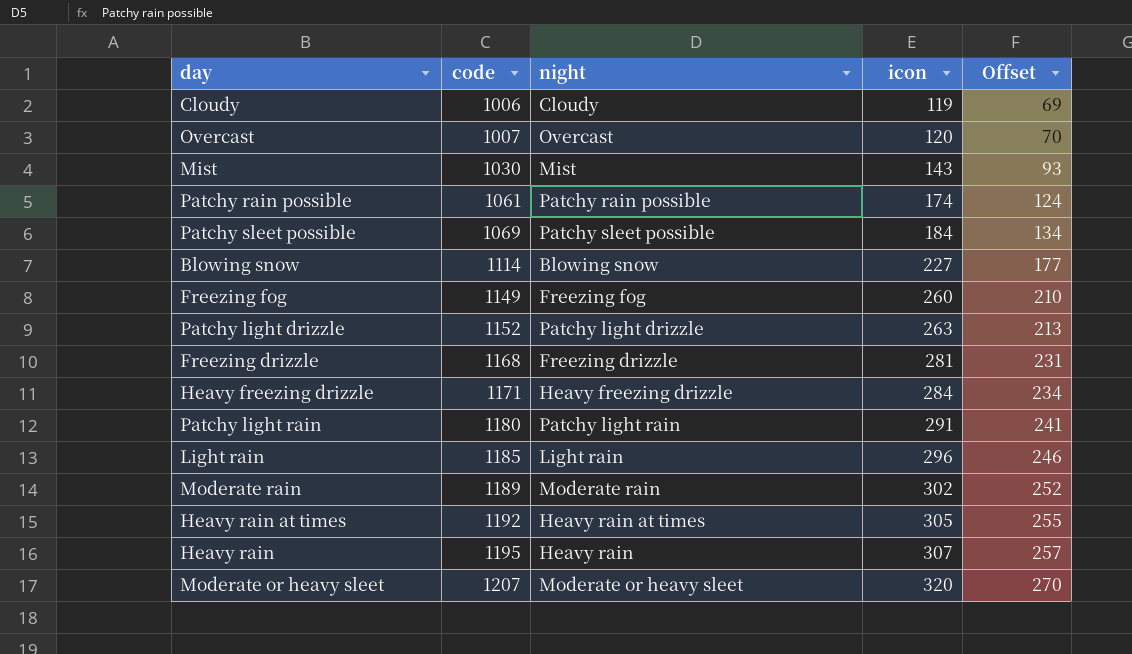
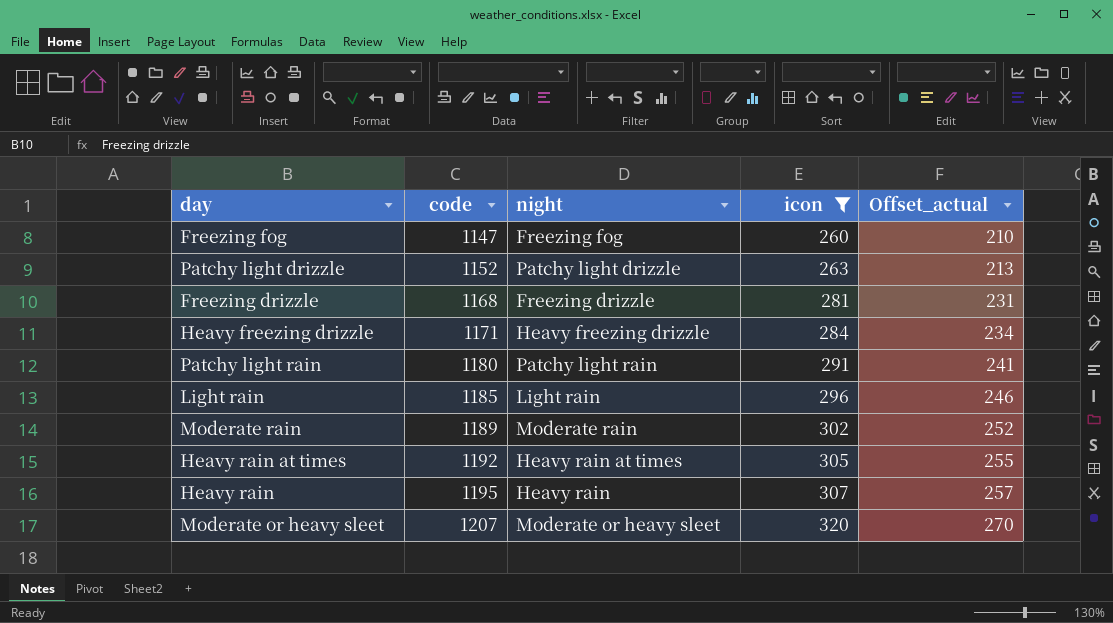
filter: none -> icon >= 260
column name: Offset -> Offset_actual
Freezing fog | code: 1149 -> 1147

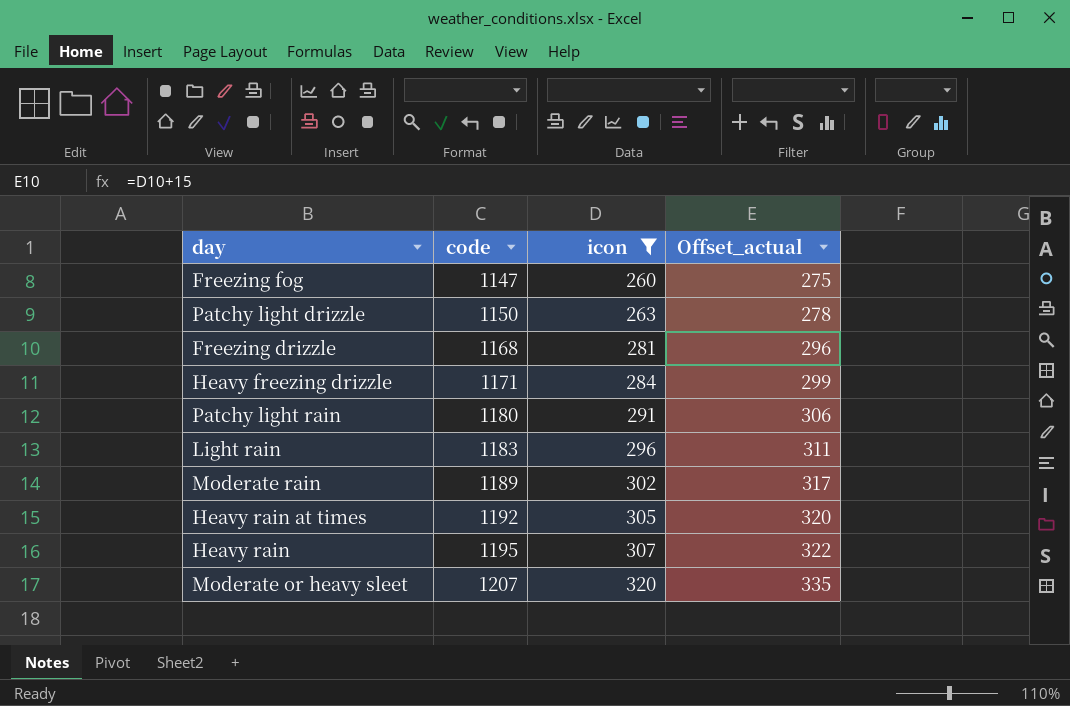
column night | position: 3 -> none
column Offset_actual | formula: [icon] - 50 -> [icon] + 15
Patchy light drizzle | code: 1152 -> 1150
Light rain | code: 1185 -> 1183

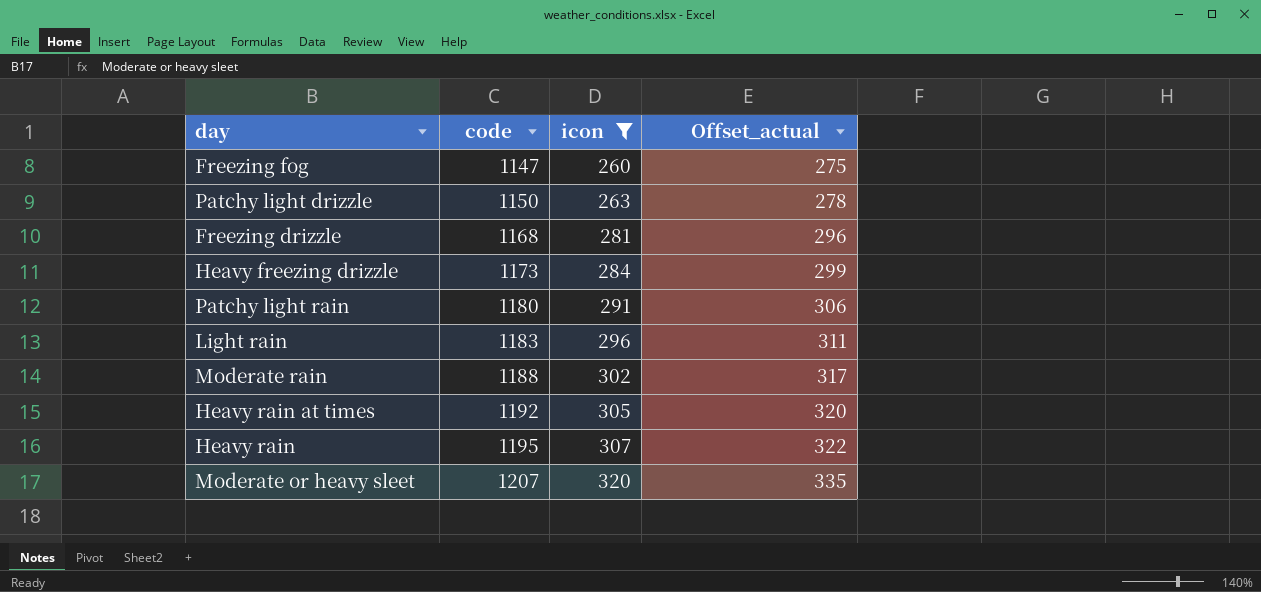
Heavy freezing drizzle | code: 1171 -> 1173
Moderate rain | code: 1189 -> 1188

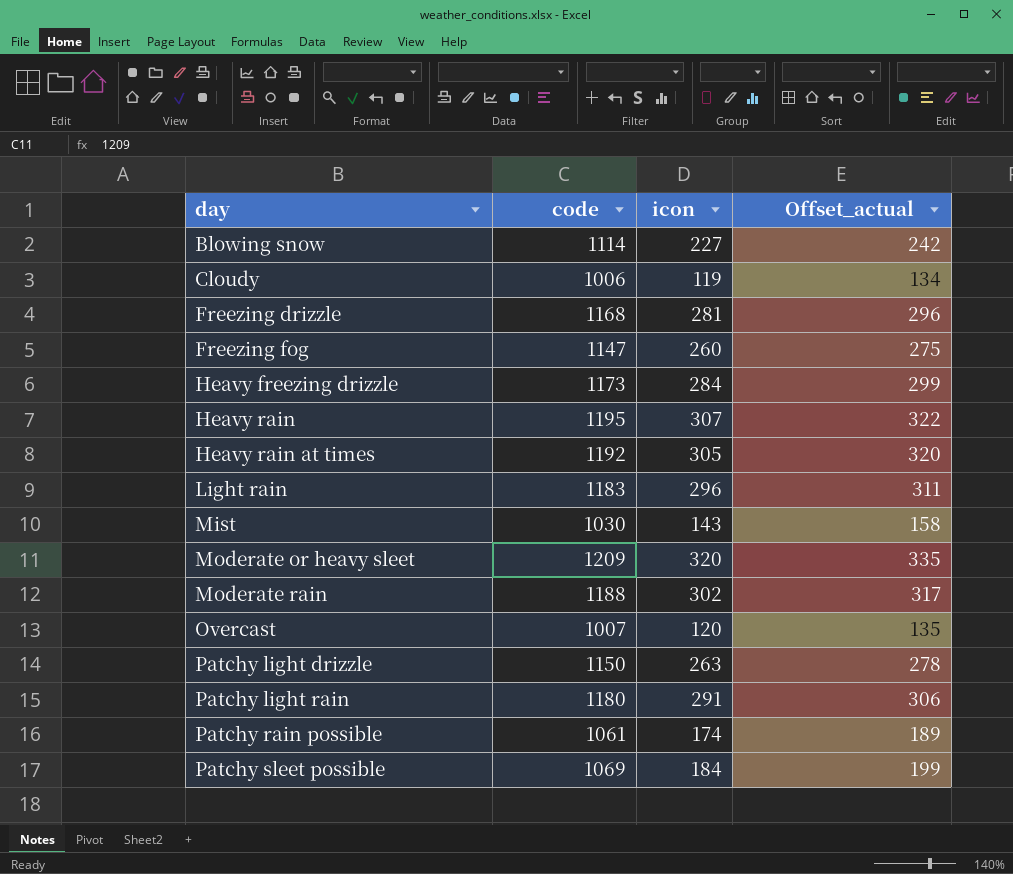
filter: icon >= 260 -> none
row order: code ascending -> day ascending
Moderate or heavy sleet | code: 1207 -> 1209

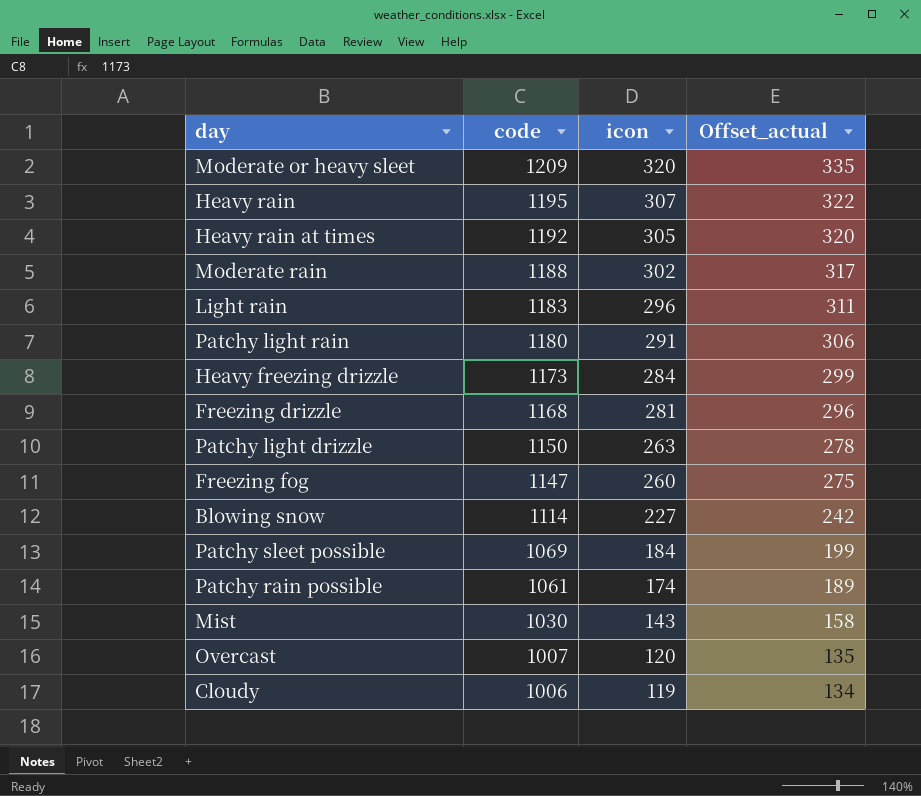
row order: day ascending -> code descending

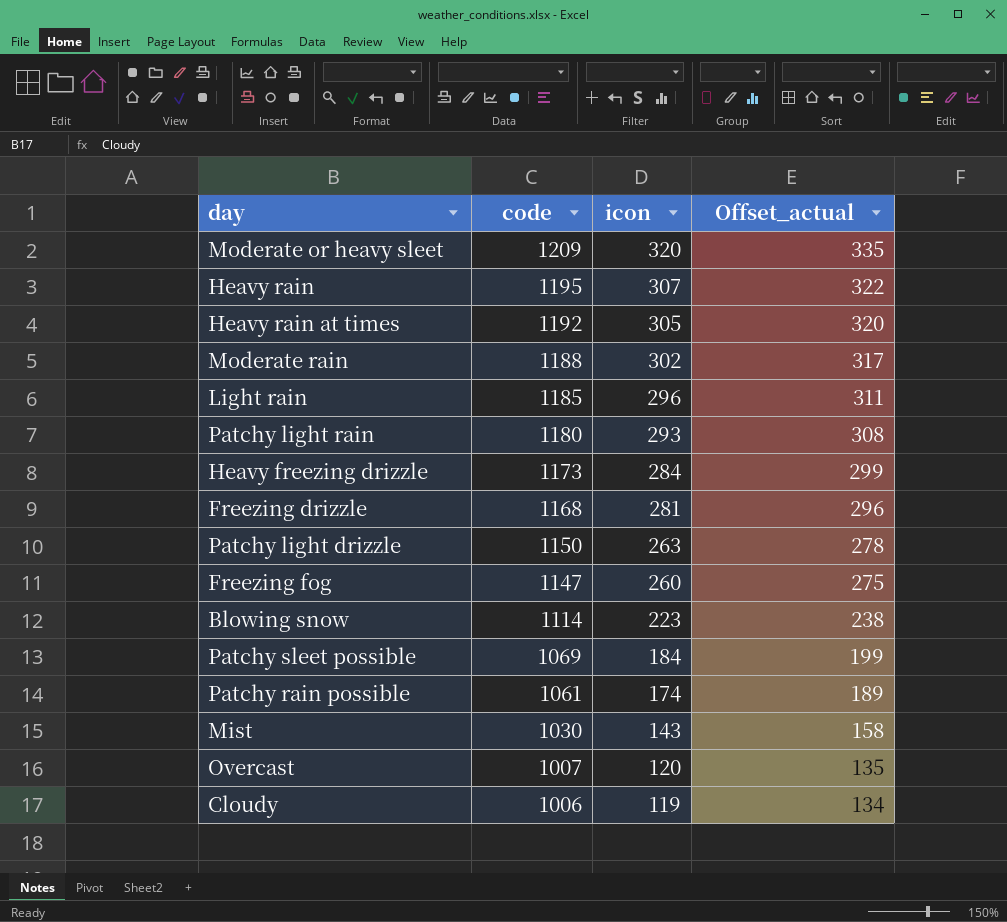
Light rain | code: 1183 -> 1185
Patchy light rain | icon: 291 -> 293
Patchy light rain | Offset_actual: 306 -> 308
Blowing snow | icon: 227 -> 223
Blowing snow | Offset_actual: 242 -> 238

+---+

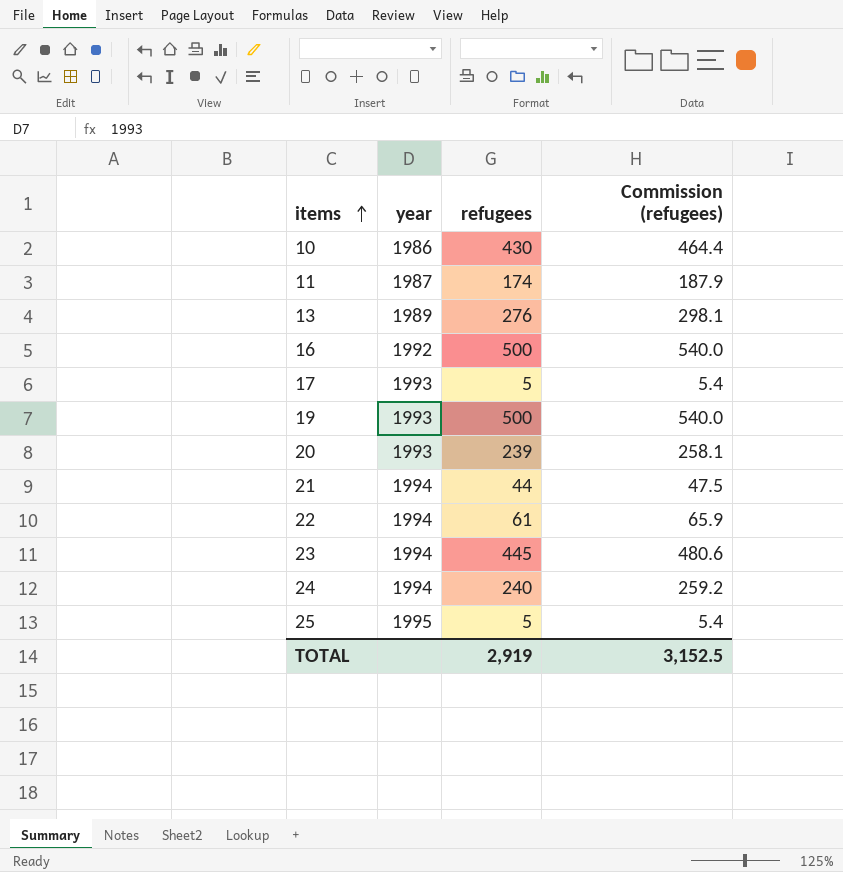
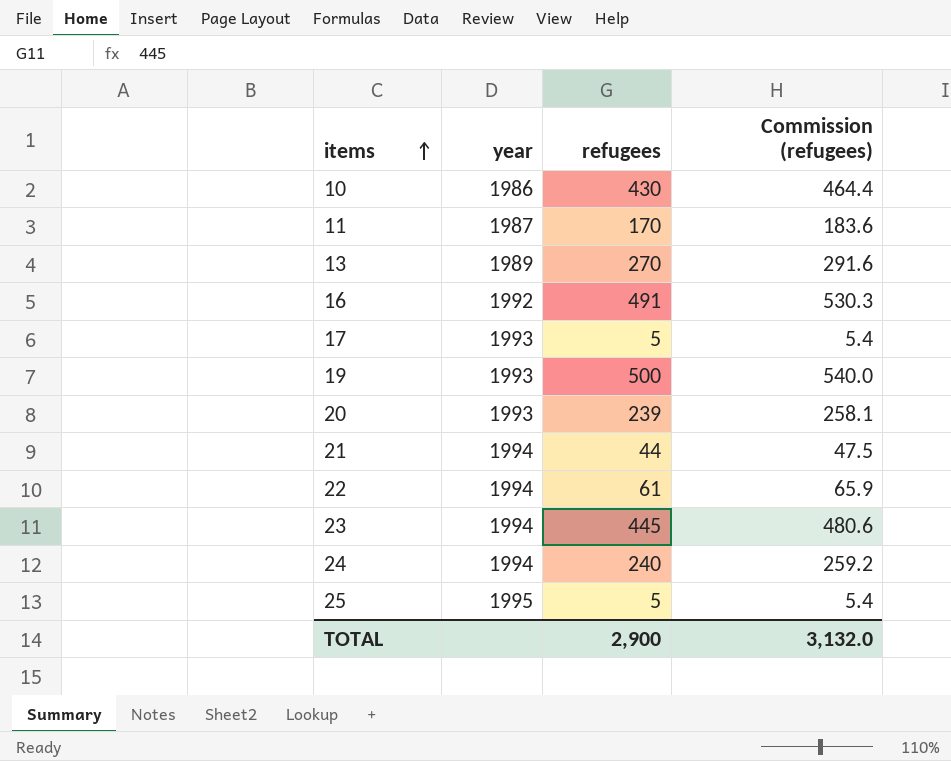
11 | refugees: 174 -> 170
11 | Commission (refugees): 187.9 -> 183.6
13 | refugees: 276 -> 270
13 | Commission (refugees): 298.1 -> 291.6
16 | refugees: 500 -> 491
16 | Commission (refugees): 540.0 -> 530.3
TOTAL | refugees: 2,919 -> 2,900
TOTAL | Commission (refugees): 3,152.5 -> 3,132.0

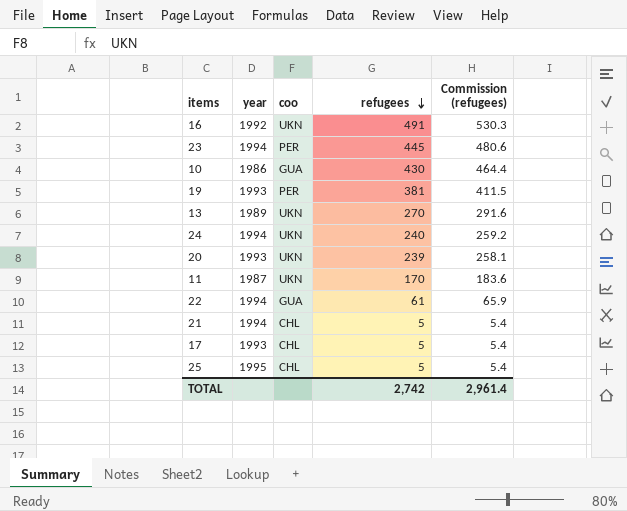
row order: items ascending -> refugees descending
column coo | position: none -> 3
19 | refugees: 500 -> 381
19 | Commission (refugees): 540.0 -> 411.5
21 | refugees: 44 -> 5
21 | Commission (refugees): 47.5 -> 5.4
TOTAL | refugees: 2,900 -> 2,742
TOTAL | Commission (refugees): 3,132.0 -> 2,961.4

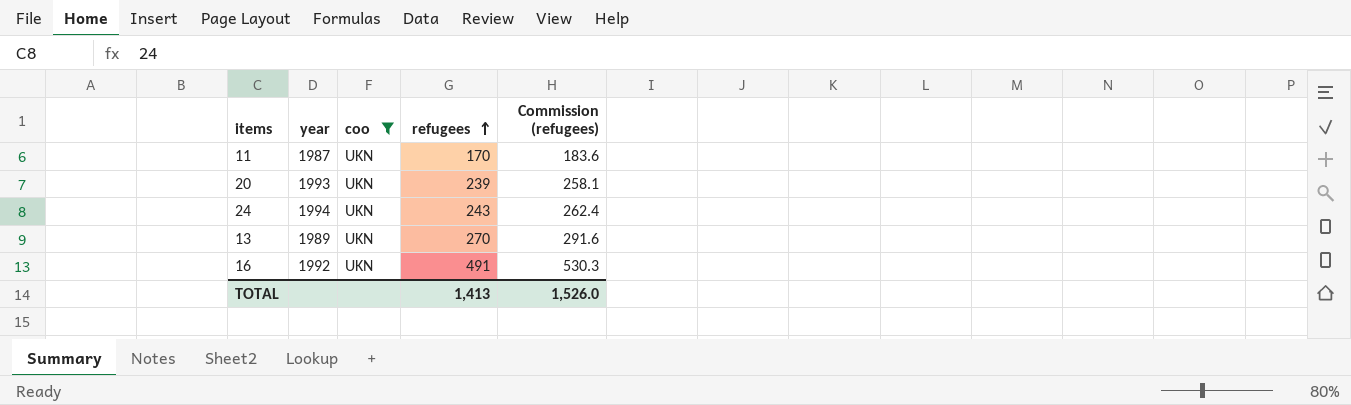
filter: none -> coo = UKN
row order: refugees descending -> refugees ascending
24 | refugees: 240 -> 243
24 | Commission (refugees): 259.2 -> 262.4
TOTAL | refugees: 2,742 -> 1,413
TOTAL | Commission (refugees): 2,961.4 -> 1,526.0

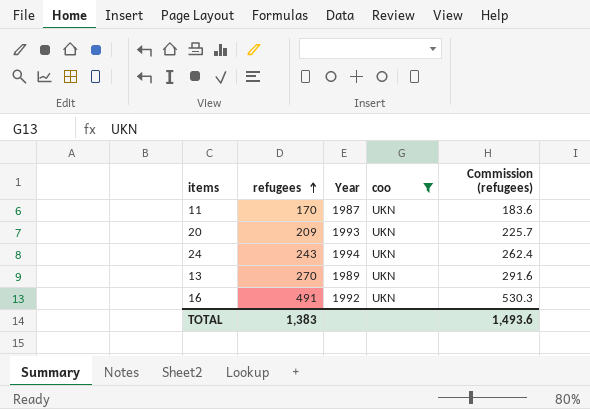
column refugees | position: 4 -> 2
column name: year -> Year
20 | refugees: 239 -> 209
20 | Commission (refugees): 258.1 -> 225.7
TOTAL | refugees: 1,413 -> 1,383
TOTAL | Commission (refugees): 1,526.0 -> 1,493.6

+---+

== Work request ==
In the listing above, find the line containing "filter: none -> icon >= 260" and the line containing "filter: icon >= 260 -> none". Print those two lines and every line between them exactly, with no pictures.

== Result for this exercise ==
filter: none -> icon >= 260
column name: Offset -> Offset_actual
Freezing fog | code: 1149 -> 1147

column night | position: 3 -> none
column Offset_actual | formula: [icon] - 50 -> [icon] + 15
Patchy light drizzle | code: 1152 -> 1150
Light rain | code: 1185 -> 1183

Heavy freezing drizzle | code: 1171 -> 1173
Moderate rain | code: 1189 -> 1188

filter: icon >= 260 -> none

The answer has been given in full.